Required work —
Images don't belong in the copy. Output the rest of the data exactly.

(Front-end code edit data)
========================================

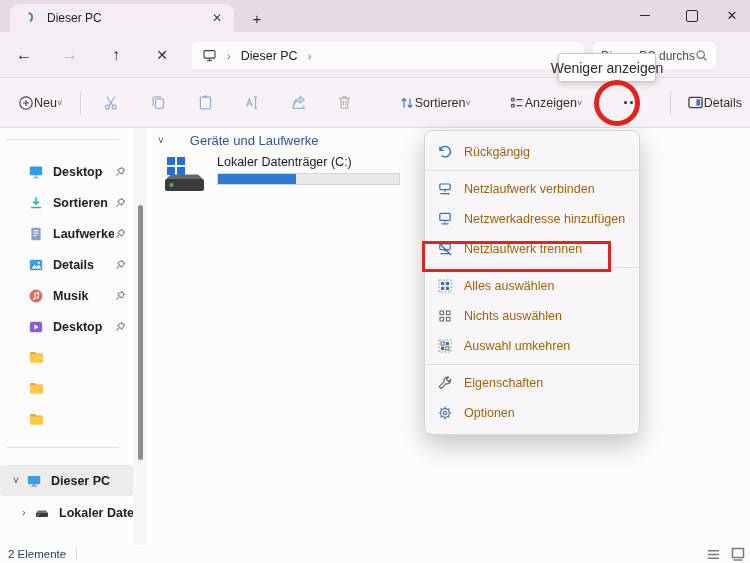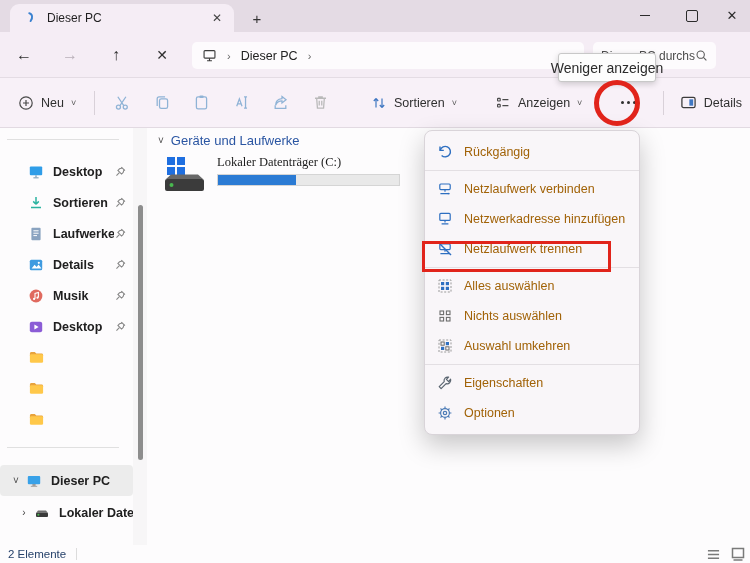--- a/index.html
+++ b/index.html
@@ -32,21 +32,21 @@
   .searchbox{left:593px;top:42px;width:123px;height:27px;background:#fdfbfd;border-radius:5px;
              display:flex;align-items:center;padding:0 8px;box-sizing:border-box;overflow:hidden;}
   .search-text{font-size:12px;color:#4d4d4d;white-space:nowrap;flex:1;}
   .tooltip{left:558px;top:53px;width:96px;height:27px;background:#fdfdfd;border:1px solid #c8c8c8;border-radius:3px;
            box-shadow:0 2px 6px rgba(0,0,0,.18);display:flex;align-items:center;justify-content:center;
            font-size:14px;color:#2c2c2c;z-index:45;white-space:nowrap;}
 
   
   .toolbar{left:0;top:78px;width:750px;height:50px;background:#f8f1f8;border-bottom:1px solid #e2dae2;box-sizing:border-box;
            display:flex;align-items:center;}
-  .tbtn{display:flex;align-items:center;gap:7px;padding:6px 8px;border-radius:5px;font-size:12.5px;color:#2f2f2f;}
+  .tbtn{display:flex;align-items:center;padding:6px 8px;border-radius:5px;font-size:12.5px;color:#2f2f2f;}
   .tdivider{width:1px;height:24px;background:#d9d1d9;}
   .ibtn{width:40px;height:34px;display:flex;align-items:center;justify-content:center;}
   .chev{font-size:9px;color:#555;}
   .more-dots{display:flex;gap:3px;align-items:center;}
   .more-dots i{width:3px;height:3px;border-radius:50%;background:#2f2f2f;}
 
   
   .ann-circle{left:594px;top:80px;width:46px;height:46px;border:5px solid #e1241b;border-radius:50%;
               box-sizing:border-box;z-index:50;pointer-events:none;}
   .ann-box{left:422px;top:241px;width:189px;height:31px;border:3px solid #e1241b;box-sizing:border-box;
@@ -59,23 +59,23 @@
   .srow .ic{margin-left:28px;}
   .srow .lbl{font-size:12.5px;color:#202020;margin-left:9px;white-space:nowrap;flex:1;overflow:hidden;font-weight:bold;}
   .srow .pin{margin-right:6px;}
   .srow.sel{background:#ececec;border-radius:4px;}
   .tchev{width:16px;margin-left:8px;font-size:10px;color:#454545;text-align:center;flex:none;}
   .sb-track{left:133px;top:128px;width:14px;height:417px;background:#f7f6f7;}
   .sb-thumb{left:138px;top:205px;width:5px;height:255px;background:#8d8d8d;border-radius:3px;}
 
   
   .section-head{left:158px;top:133px;display:flex;align-items:center;gap:7px;}
-  .section-head .txt{font-size:13px;color:#2a55a2;}
+  .section-head .txt{font-size:13px;color:#2a55a2;margin-left:19px;}
   .section-head .ch{font-size:10px;color:#4a4a4a;}
-  .drive-tile{left:162px;top:155px;display:flex;gap:11px;font-family:Liberation Serif, serif;}
+  .drive-tile{left:162px;top:155px;display:flex;gap:11px;}
   .drive-name{font-size:12.5px;color:#1b1b1b;margin-bottom:4px;}
   .drive-bar{width:183px;height:12px;background:#e9e9e9;border:1px solid #d5d5d5;box-sizing:border-box;}
   .drive-fill{height:100%;background:#2b7bd4;}
   .drive-sub{font-size:11.5px;color:#6b6b6b;margin-top:4px;}
 
   
   .menu{left:424px;top:130px;width:216px;background:#f9f6f9;border:1px solid #d9d4d9;border-radius:8px;
         box-shadow:0 10px 26px rgba(0,0,0,.22);z-index:40;padding:6px 0;box-sizing:border-box;}
   .mi{height:30px;display:flex;align-items:center;gap:11px;padding:0 12px;font-size:12.5px;color:#a16207;}
   .msep{height:1px;background:#e3dfe3;margin:3px 0;}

========================================

Answer space —
--- a/index.html
+++ b/index.html
@@ -32,21 +32,21 @@
   .searchbox{left:593px;top:42px;width:123px;height:27px;background:#fdfbfd;border-radius:5px;
              display:flex;align-items:center;padding:0 8px;box-sizing:border-box;overflow:hidden;}
   .search-text{font-size:12px;color:#4d4d4d;white-space:nowrap;flex:1;}
   .tooltip{left:558px;top:53px;width:96px;height:27px;background:#fdfdfd;border:1px solid #c8c8c8;border-radius:3px;
            box-shadow:0 2px 6px rgba(0,0,0,.18);display:flex;align-items:center;justify-content:center;
            font-size:14px;color:#2c2c2c;z-index:45;white-space:nowrap;}
 
   
   .toolbar{left:0;top:78px;width:750px;height:50px;background:#f8f1f8;border-bottom:1px solid #e2dae2;box-sizing:border-box;
            display:flex;align-items:center;}
-  .tbtn{display:flex;align-items:center;gap:7px;padding:6px 8px;border-radius:5px;font-size:12.5px;color:#2f2f2f;}
+  .tbtn{display:flex;align-items:center;padding:6px 8px;border-radius:5px;font-size:12.5px;color:#2f2f2f;}
   .tdivider{width:1px;height:24px;background:#d9d1d9;}
   .ibtn{width:40px;height:34px;display:flex;align-items:center;justify-content:center;}
   .chev{font-size:9px;color:#555;}
   .more-dots{display:flex;gap:3px;align-items:center;}
   .more-dots i{width:3px;height:3px;border-radius:50%;background:#2f2f2f;}
 
   
   .ann-circle{left:594px;top:80px;width:46px;height:46px;border:5px solid #e1241b;border-radius:50%;
               box-sizing:border-box;z-index:50;pointer-events:none;}
   .ann-box{left:422px;top:241px;width:189px;height:31px;border:3px solid #e1241b;box-sizing:border-box;
@@ -59,23 +59,23 @@
   .srow .ic{margin-left:28px;}
   .srow .lbl{font-size:12.5px;color:#202020;margin-left:9px;white-space:nowrap;flex:1;overflow:hidden;font-weight:bold;}
   .srow .pin{margin-right:6px;}
   .srow.sel{background:#ececec;border-radius:4px;}
   .tchev{width:16px;margin-left:8px;font-size:10px;color:#454545;text-align:center;flex:none;}
   .sb-track{left:133px;top:128px;width:14px;height:417px;background:#f7f6f7;}
   .sb-thumb{left:138px;top:205px;width:5px;height:255px;background:#8d8d8d;border-radius:3px;}
 
   
   .section-head{left:158px;top:133px;display:flex;align-items:center;gap:7px;}
-  .section-head .txt{font-size:13px;color:#2a55a2;}
+  .section-head .txt{font-size:13px;color:#2a55a2;margin-left:19px;}
   .section-head .ch{font-size:10px;color:#4a4a4a;}
-  .drive-tile{left:162px;top:155px;display:flex;gap:11px;font-family:Liberation Serif, serif;}
+  .drive-tile{left:162px;top:155px;display:flex;gap:11px;}
   .drive-name{font-size:12.5px;color:#1b1b1b;margin-bottom:4px;}
   .drive-bar{width:183px;height:12px;background:#e9e9e9;border:1px solid #d5d5d5;box-sizing:border-box;}
   .drive-fill{height:100%;background:#2b7bd4;}
   .drive-sub{font-size:11.5px;color:#6b6b6b;margin-top:4px;}
 
   
   .menu{left:424px;top:130px;width:216px;background:#f9f6f9;border:1px solid #d9d4d9;border-radius:8px;
         box-shadow:0 10px 26px rgba(0,0,0,.22);z-index:40;padding:6px 0;box-sizing:border-box;}
   .mi{height:30px;display:flex;align-items:center;gap:11px;padding:0 12px;font-size:12.5px;color:#a16207;}
   .msep{height:1px;background:#e3dfe3;margin:3px 0;}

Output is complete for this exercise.